Tres y pico de la tarde, La Rioja casi Belgrano. Camino metida en mi mundo, intersecándome apenas lo imprescindible con el exterior, hasta que mi sexto sentido me avisa que hay algo raro con ese auto que se detiene junto a la vereda por la que camino, la izquierda en el sentido del tránsito. Antes de girar la cabeza, el conductor, que trae la ventanilla baja, comienza con su burdo ritual de seducción. Realmente me pregunto si alguna vez alguien se habrá levantado a una mina procediendo así. “Hola, ¿estás solita?”. “Mmmm, ¡qué linda que sos!”. “Decime algo, dale, no seas mala”.
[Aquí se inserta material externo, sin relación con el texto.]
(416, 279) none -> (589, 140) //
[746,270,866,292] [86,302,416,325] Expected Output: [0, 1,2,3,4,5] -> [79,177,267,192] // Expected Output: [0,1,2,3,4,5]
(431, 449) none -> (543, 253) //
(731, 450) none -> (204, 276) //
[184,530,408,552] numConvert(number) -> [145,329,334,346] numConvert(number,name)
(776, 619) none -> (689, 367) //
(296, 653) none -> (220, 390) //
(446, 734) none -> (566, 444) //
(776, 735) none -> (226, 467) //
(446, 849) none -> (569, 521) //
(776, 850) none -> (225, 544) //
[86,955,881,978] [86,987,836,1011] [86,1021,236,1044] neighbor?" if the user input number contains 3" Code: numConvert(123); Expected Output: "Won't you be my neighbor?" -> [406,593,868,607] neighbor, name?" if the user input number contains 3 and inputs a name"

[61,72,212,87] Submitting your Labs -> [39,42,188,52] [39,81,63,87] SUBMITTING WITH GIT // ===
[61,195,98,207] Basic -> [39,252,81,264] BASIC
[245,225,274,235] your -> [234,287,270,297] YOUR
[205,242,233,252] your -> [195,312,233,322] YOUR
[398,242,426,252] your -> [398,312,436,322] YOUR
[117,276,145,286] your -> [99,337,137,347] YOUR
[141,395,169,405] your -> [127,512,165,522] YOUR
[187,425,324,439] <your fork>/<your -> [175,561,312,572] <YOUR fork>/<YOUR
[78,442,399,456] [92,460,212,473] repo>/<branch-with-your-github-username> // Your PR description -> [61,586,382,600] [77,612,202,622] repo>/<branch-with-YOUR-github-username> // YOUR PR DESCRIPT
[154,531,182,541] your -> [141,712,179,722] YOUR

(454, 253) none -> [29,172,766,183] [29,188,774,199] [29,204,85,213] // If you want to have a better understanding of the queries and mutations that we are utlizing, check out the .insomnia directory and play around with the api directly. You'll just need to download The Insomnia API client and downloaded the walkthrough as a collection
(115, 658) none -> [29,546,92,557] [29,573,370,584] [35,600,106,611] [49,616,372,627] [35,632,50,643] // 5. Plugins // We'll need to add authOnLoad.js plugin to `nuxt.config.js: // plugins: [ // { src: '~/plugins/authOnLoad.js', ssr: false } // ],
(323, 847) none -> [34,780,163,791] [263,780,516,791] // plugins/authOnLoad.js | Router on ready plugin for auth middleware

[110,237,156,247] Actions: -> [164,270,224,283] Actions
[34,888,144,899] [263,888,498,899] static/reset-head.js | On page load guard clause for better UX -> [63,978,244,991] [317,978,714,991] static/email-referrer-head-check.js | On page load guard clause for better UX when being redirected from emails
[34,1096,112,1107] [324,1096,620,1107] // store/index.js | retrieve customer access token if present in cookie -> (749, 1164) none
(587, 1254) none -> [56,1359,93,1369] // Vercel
Evidentemente, no me confundió con una trabajadora sexual de las varias que suelen parar por esa zona, en general de Belgrano hacia la plaza y hacia Jujuy. Aparecen más tarde, cerca del anochecer, y, si bien no se visten provocativamente, puede distinguírselas porque están paradas en un lugar y no caminando, como yo.
Resoplo, prefiero la indiferencia y cruzo la calle a mitad de cuadra, delante del Duna cremita detenido, o casi, aprovechando que el semáforo de Venezuela está en rojo, y me acerco a Belgrano por la vereda opuesta. Unos metros más adelante veo la sombra de un auto que se detiene a mi altura, antes de las paradas de los colectivos. Me fijo en el reflejo de una vidriera y, sí, el señor del Duna ahora estaciona junto a la vereda derecha. Apuro el paso y en la próxima vidriera veo que se baja del auto y comienza a caminar detrás de mí.
¡Ay, caramba! ¿Hasta cuándo hacerse la boluda, cuándo hacer un escándalo? ¿Y qué tipo de escándalo? Antes de darme una respuesta, mi cabeza me representa una instalación policial que hay a una cuadra, en la esquina de Urquiza. A paso firme, con la adrenalina latiéndome en las sienes, vuelvo a cruzar y tomo esa dirección. En la vidriera de la farmacia de la esquina veo que el tipo no me sigue, sino que entra en la agencia de lotería de la esquina de enfrente.
Resoplo una vez más, cruzo Belgrano por cualquier lado y, mirando de reojo todo el tiempo, retomo mi camino por La Rioja.